* **TASK DIRECTIONS**
Return the line containing "html: <div>УХОДЫ ЗА" and every line after it through the end of the entries below, with no other lines.

* **Data entries**
=-=-=-=-=

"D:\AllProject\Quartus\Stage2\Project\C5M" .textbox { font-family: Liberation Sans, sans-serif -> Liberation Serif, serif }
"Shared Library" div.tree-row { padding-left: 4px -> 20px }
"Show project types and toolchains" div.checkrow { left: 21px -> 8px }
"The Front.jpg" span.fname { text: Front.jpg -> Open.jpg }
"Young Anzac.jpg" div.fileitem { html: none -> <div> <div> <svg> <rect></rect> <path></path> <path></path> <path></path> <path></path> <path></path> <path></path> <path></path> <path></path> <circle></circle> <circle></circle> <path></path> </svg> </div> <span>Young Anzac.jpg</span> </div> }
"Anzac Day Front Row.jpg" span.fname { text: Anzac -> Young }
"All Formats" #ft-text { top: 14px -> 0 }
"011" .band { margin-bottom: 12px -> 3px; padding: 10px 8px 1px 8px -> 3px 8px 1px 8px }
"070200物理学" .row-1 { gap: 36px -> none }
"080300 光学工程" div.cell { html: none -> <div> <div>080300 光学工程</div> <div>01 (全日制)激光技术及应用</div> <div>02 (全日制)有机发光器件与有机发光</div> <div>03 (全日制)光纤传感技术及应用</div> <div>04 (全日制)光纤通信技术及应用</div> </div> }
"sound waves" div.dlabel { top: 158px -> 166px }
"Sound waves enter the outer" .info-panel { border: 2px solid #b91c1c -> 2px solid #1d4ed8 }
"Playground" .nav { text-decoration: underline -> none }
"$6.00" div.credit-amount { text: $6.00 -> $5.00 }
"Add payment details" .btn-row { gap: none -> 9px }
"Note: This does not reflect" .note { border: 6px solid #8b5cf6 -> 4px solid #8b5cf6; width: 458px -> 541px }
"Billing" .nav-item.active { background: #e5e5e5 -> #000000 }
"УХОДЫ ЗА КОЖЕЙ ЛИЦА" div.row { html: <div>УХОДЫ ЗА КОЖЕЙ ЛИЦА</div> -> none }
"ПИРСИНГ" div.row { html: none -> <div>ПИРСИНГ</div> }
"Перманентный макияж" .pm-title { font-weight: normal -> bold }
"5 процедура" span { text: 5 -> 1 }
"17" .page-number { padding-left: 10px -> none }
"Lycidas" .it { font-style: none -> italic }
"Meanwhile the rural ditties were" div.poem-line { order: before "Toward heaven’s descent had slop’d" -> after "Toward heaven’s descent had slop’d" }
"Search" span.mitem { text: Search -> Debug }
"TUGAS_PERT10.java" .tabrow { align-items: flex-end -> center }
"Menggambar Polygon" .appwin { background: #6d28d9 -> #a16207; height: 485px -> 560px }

=-=-=-=-=

* **TASK RESPONSE**
"УХОДЫ ЗА КОЖЕЙ ЛИЦА" div.row { html: <div>УХОДЫ ЗА КОЖЕЙ ЛИЦА</div> -> none }
"ПИРСИНГ" div.row { html: none -> <div>ПИРСИНГ</div> }
"Перманентный макияж" .pm-title { font-weight: normal -> bold }
"5 процедура" span { text: 5 -> 1 }
"17" .page-number { padding-left: 10px -> none }
"Lycidas" .it { font-style: none -> italic }
"Meanwhile the rural ditties were" div.poem-line { order: before "Toward heaven’s descent had slop’d" -> after "Toward heaven’s descent had slop’d" }
"Search" span.mitem { text: Search -> Debug }
"TUGAS_PERT10.java" .tabrow { align-items: flex-end -> center }
"Menggambar Polygon" .appwin { background: #6d28d9 -> #a16207; height: 485px -> 560px }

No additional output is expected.